- What is needed -
Reproduce the records that follow exactly as they appear.

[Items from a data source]
□ □ □

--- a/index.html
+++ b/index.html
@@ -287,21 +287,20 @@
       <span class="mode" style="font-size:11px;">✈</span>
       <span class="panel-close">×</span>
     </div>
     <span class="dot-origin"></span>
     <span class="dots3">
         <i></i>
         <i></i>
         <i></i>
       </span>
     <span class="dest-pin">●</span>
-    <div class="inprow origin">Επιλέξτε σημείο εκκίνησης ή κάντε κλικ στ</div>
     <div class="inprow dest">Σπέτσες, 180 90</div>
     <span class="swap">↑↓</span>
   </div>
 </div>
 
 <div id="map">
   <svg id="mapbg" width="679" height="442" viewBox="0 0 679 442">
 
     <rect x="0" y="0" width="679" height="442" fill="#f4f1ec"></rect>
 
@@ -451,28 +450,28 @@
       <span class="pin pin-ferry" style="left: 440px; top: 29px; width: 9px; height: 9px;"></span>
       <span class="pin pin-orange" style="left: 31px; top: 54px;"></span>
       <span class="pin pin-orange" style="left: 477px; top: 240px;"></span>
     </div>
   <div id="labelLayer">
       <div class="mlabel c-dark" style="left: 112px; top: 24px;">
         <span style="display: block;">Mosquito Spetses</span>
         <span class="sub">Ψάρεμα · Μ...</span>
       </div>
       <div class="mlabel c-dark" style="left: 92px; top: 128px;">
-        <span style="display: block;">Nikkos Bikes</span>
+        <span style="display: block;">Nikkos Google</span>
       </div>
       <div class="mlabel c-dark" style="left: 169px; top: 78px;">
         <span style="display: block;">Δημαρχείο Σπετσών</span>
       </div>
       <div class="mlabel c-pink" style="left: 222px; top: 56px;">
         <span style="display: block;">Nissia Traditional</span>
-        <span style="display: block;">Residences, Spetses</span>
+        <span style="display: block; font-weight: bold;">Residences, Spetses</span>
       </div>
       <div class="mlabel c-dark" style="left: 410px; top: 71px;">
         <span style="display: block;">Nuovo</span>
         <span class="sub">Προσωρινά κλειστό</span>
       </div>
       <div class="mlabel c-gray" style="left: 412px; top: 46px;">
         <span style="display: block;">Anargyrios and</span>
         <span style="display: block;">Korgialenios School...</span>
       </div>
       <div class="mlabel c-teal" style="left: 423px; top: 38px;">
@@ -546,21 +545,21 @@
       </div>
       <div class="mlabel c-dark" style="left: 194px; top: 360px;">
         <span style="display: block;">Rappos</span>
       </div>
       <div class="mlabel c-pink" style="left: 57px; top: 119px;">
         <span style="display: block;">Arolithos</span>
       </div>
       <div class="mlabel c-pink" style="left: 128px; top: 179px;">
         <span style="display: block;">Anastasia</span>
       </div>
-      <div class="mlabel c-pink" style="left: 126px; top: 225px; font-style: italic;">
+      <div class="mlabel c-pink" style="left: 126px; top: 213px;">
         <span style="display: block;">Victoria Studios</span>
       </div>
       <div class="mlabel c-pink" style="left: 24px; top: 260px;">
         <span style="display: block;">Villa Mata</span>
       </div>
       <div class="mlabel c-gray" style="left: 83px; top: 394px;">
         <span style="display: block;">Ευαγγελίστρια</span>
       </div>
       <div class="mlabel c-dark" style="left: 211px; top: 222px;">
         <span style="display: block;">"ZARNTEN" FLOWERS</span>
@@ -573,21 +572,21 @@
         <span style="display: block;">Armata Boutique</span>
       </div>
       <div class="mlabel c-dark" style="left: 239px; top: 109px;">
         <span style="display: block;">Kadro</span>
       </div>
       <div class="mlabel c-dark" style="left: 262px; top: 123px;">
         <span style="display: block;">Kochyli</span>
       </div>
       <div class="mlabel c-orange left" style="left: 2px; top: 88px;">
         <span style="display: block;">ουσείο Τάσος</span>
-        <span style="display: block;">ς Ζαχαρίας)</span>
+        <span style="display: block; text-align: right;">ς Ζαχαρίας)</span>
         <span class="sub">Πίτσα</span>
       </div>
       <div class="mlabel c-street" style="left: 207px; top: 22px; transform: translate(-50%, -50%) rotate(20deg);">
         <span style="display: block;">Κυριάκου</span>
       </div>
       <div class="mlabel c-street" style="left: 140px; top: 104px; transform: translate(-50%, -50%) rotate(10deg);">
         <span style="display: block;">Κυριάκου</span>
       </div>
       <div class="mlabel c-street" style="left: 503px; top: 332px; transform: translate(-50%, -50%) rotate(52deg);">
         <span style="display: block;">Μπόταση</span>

□ □ □

- Solution to this problem -
--- a/index.html
+++ b/index.html
@@ -287,21 +287,20 @@
       <span class="mode" style="font-size:11px;">✈</span>
       <span class="panel-close">×</span>
     </div>
     <span class="dot-origin"></span>
     <span class="dots3">
         <i></i>
         <i></i>
         <i></i>
       </span>
     <span class="dest-pin">●</span>
-    <div class="inprow origin">Επιλέξτε σημείο εκκίνησης ή κάντε κλικ στ</div>
     <div class="inprow dest">Σπέτσες, 180 90</div>
     <span class="swap">↑↓</span>
   </div>
 </div>
 
 <div id="map">
   <svg id="mapbg" width="679" height="442" viewBox="0 0 679 442">
 
     <rect x="0" y="0" width="679" height="442" fill="#f4f1ec"></rect>
 
@@ -451,28 +450,28 @@
       <span class="pin pin-ferry" style="left: 440px; top: 29px; width: 9px; height: 9px;"></span>
       <span class="pin pin-orange" style="left: 31px; top: 54px;"></span>
       <span class="pin pin-orange" style="left: 477px; top: 240px;"></span>
     </div>
   <div id="labelLayer">
       <div class="mlabel c-dark" style="left: 112px; top: 24px;">
         <span style="display: block;">Mosquito Spetses</span>
         <span class="sub">Ψάρεμα · Μ...</span>
       </div>
       <div class="mlabel c-dark" style="left: 92px; top: 128px;">
-        <span style="display: block;">Nikkos Bikes</span>
+        <span style="display: block;">Nikkos Google</span>
       </div>
       <div class="mlabel c-dark" style="left: 169px; top: 78px;">
         <span style="display: block;">Δημαρχείο Σπετσών</span>
       </div>
       <div class="mlabel c-pink" style="left: 222px; top: 56px;">
         <span style="display: block;">Nissia Traditional</span>
-        <span style="display: block;">Residences, Spetses</span>
+        <span style="display: block; font-weight: bold;">Residences, Spetses</span>
       </div>
       <div class="mlabel c-dark" style="left: 410px; top: 71px;">
         <span style="display: block;">Nuovo</span>
         <span class="sub">Προσωρινά κλειστό</span>
       </div>
       <div class="mlabel c-gray" style="left: 412px; top: 46px;">
         <span style="display: block;">Anargyrios and</span>
         <span style="display: block;">Korgialenios School...</span>
       </div>
       <div class="mlabel c-teal" style="left: 423px; top: 38px;">
@@ -546,21 +545,21 @@
       </div>
       <div class="mlabel c-dark" style="left: 194px; top: 360px;">
         <span style="display: block;">Rappos</span>
       </div>
       <div class="mlabel c-pink" style="left: 57px; top: 119px;">
         <span style="display: block;">Arolithos</span>
       </div>
       <div class="mlabel c-pink" style="left: 128px; top: 179px;">
         <span style="display: block;">Anastasia</span>
       </div>
-      <div class="mlabel c-pink" style="left: 126px; top: 225px; font-style: italic;">
+      <div class="mlabel c-pink" style="left: 126px; top: 213px;">
         <span style="display: block;">Victoria Studios</span>
       </div>
       <div class="mlabel c-pink" style="left: 24px; top: 260px;">
         <span style="display: block;">Villa Mata</span>
       </div>
       <div class="mlabel c-gray" style="left: 83px; top: 394px;">
         <span style="display: block;">Ευαγγελίστρια</span>
       </div>
       <div class="mlabel c-dark" style="left: 211px; top: 222px;">
         <span style="display: block;">"ZARNTEN" FLOWERS</span>
@@ -573,21 +572,21 @@
         <span style="display: block;">Armata Boutique</span>
       </div>
       <div class="mlabel c-dark" style="left: 239px; top: 109px;">
         <span style="display: block;">Kadro</span>
       </div>
       <div class="mlabel c-dark" style="left: 262px; top: 123px;">
         <span style="display: block;">Kochyli</span>
       </div>
       <div class="mlabel c-orange left" style="left: 2px; top: 88px;">
         <span style="display: block;">ουσείο Τάσος</span>
-        <span style="display: block;">ς Ζαχαρίας)</span>
+        <span style="display: block; text-align: right;">ς Ζαχαρίας)</span>
         <span class="sub">Πίτσα</span>
       </div>
       <div class="mlabel c-street" style="left: 207px; top: 22px; transform: translate(-50%, -50%) rotate(20deg);">
         <span style="display: block;">Κυριάκου</span>
       </div>
       <div class="mlabel c-street" style="left: 140px; top: 104px; transform: translate(-50%, -50%) rotate(10deg);">
         <span style="display: block;">Κυριάκου</span>
       </div>
       <div class="mlabel c-street" style="left: 503px; top: 332px; transform: translate(-50%, -50%) rotate(52deg);">
         <span style="display: block;">Μπόταση</span>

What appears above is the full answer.